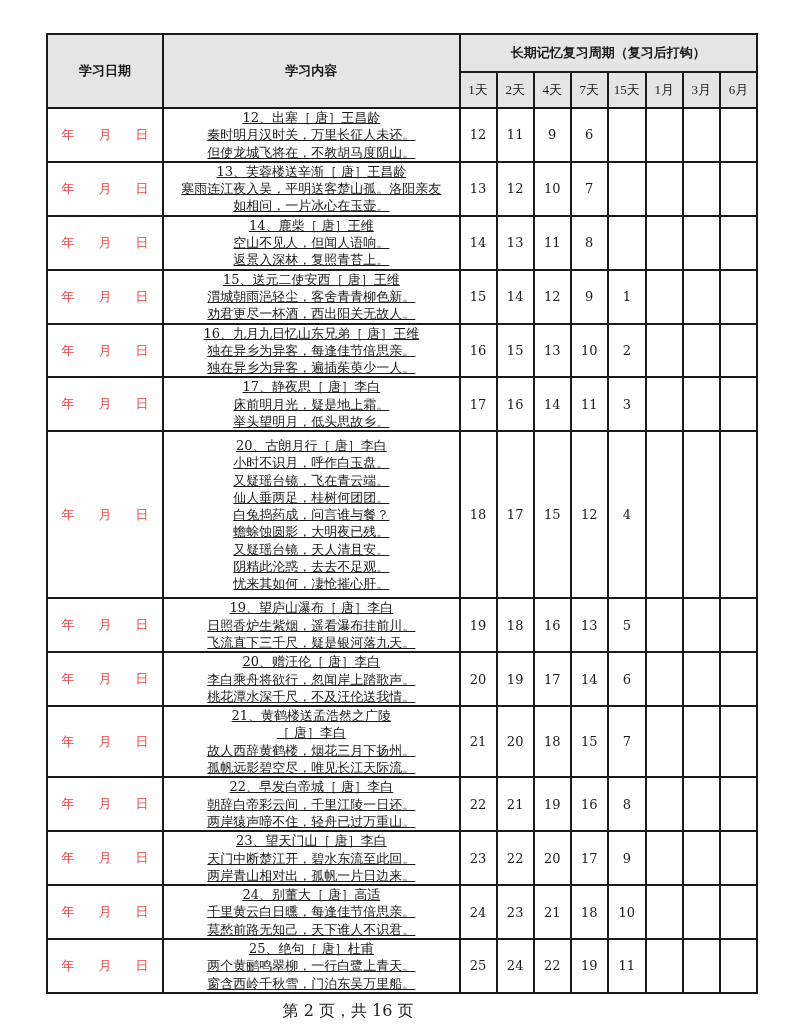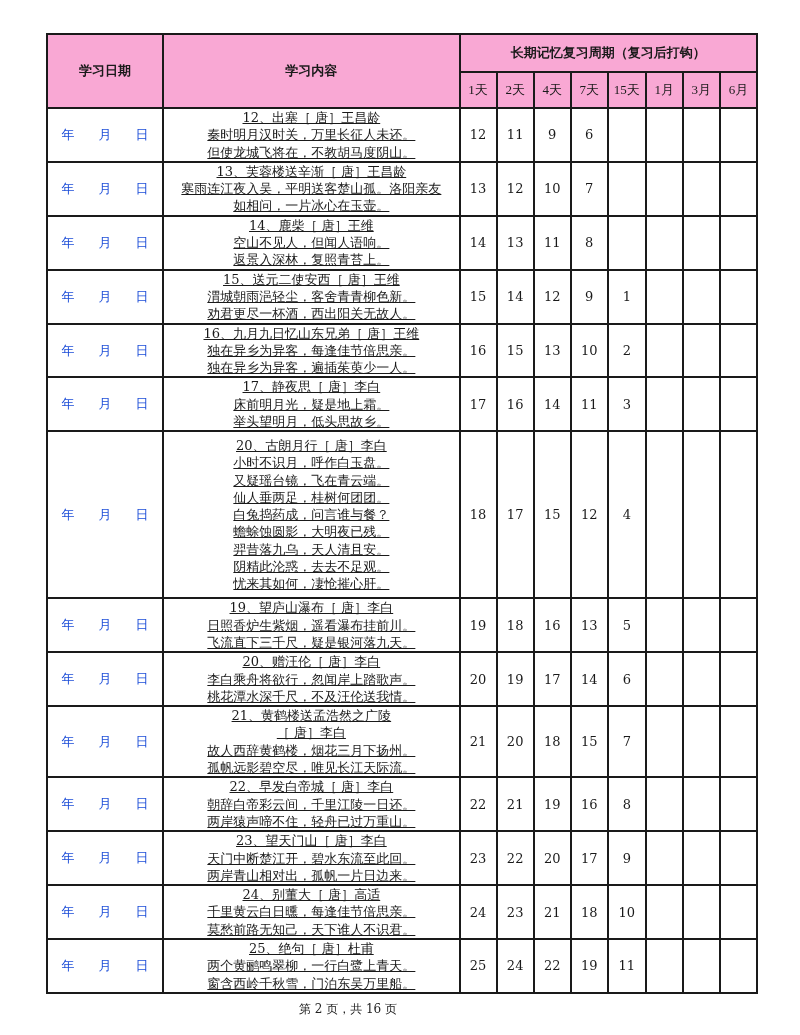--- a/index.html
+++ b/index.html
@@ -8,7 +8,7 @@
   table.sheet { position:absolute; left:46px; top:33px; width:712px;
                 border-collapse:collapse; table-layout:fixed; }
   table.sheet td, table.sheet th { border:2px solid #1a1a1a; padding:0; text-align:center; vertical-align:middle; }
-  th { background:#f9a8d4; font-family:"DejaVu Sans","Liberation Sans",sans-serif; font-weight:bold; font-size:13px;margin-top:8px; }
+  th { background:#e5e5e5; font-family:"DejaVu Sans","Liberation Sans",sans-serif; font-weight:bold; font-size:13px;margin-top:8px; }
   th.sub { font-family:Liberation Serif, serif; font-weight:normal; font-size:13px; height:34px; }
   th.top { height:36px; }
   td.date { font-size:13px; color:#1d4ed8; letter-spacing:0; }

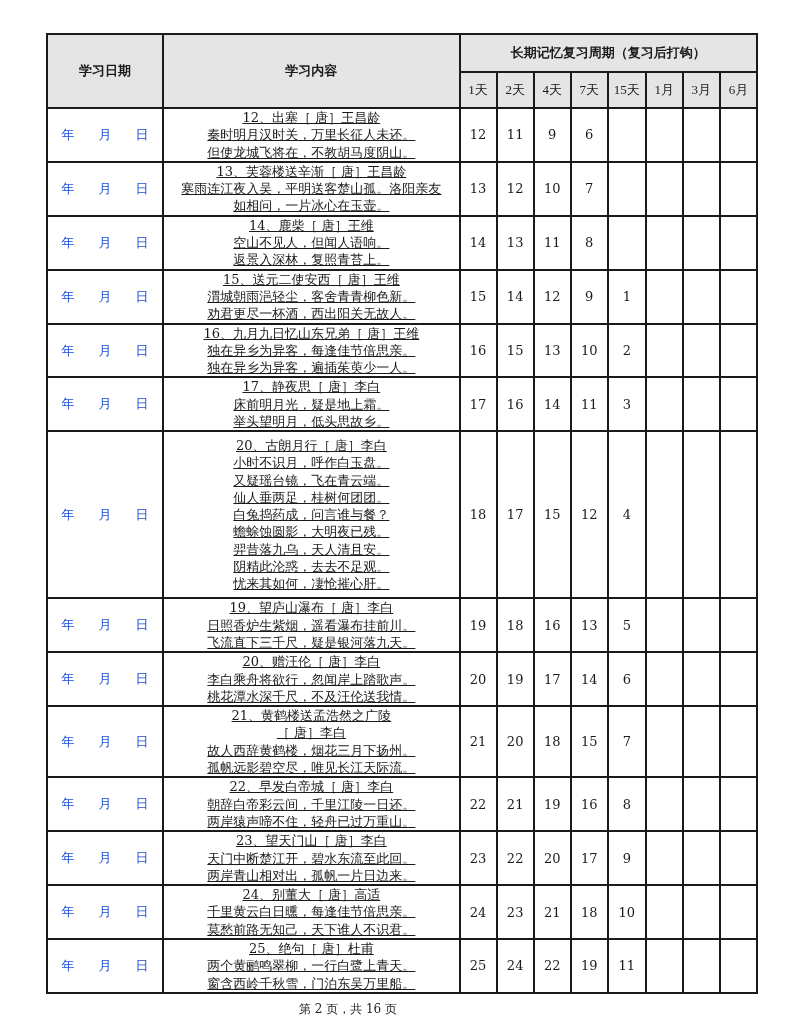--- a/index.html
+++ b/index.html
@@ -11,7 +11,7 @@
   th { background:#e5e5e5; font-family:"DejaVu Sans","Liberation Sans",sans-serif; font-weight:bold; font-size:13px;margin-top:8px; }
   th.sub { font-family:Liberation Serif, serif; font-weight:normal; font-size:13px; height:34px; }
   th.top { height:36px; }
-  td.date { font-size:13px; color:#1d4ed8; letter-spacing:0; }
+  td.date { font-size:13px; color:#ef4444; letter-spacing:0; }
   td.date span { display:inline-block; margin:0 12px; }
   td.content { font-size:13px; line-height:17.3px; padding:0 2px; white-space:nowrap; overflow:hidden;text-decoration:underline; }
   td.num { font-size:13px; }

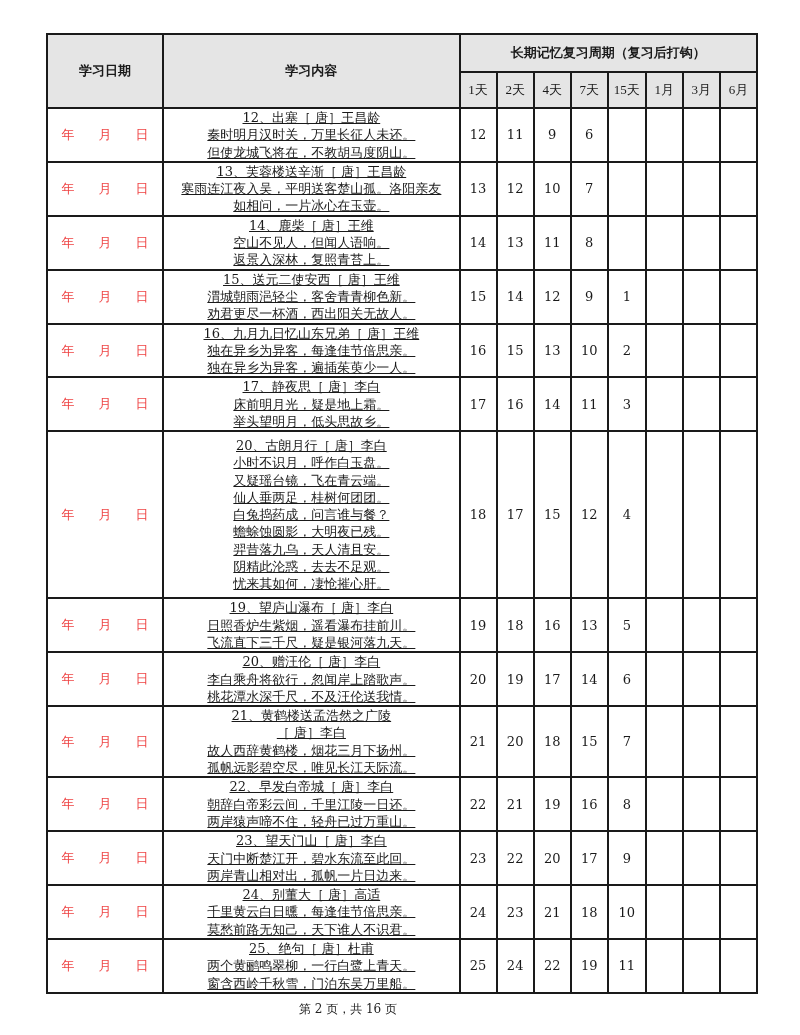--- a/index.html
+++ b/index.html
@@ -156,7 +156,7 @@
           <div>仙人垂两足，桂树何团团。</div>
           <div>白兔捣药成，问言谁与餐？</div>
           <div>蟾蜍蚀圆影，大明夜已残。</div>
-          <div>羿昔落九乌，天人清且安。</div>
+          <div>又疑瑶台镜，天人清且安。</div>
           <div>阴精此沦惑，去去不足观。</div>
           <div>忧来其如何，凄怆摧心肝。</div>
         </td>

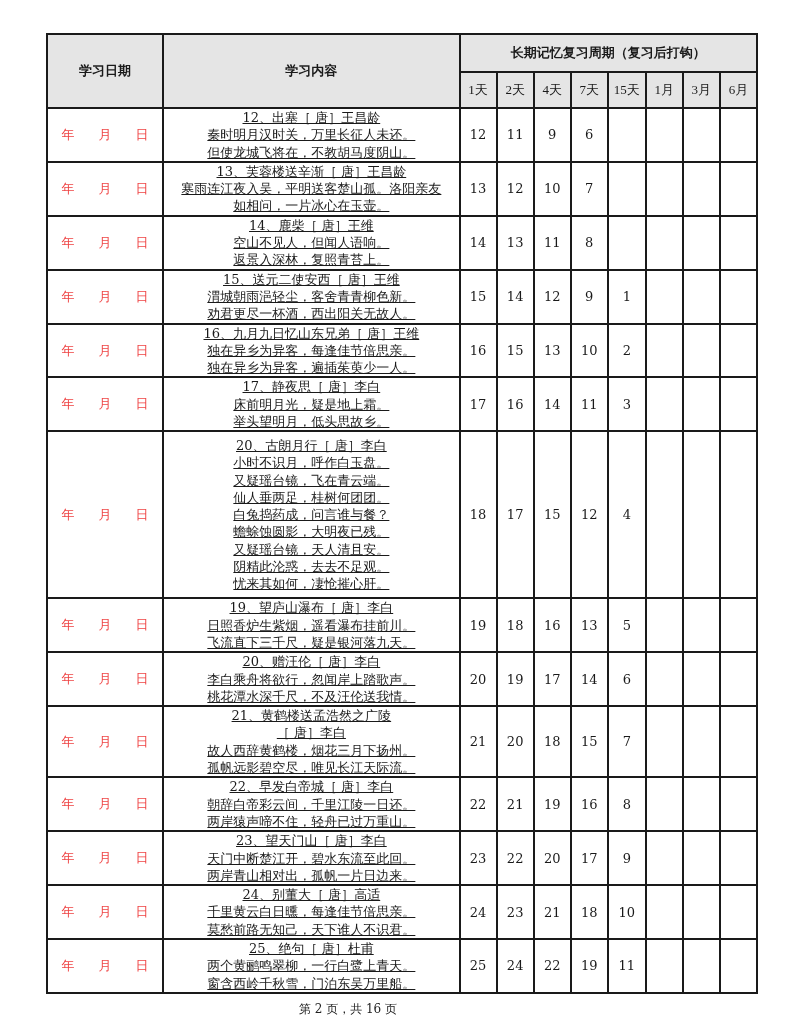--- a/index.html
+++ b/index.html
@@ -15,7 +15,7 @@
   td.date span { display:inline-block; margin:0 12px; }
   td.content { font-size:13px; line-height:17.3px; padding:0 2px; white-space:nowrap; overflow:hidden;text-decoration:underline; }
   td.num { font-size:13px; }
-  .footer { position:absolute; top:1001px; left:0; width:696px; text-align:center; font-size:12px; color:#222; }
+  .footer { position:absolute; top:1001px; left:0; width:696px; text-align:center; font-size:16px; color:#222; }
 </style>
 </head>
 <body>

****

→ **What you should do**: Across the whole listing above, find every line with the string "spacing" and copy it.

→ **Output of the task**:
   td.date { font-size:13px; color:#1d4ed8; letter-spacing:0; }
-  td.date { font-size:13px; color:#1d4ed8; letter-spacing:0; }
+  td.date { font-size:13px; color:#ef4444; letter-spacing:0; }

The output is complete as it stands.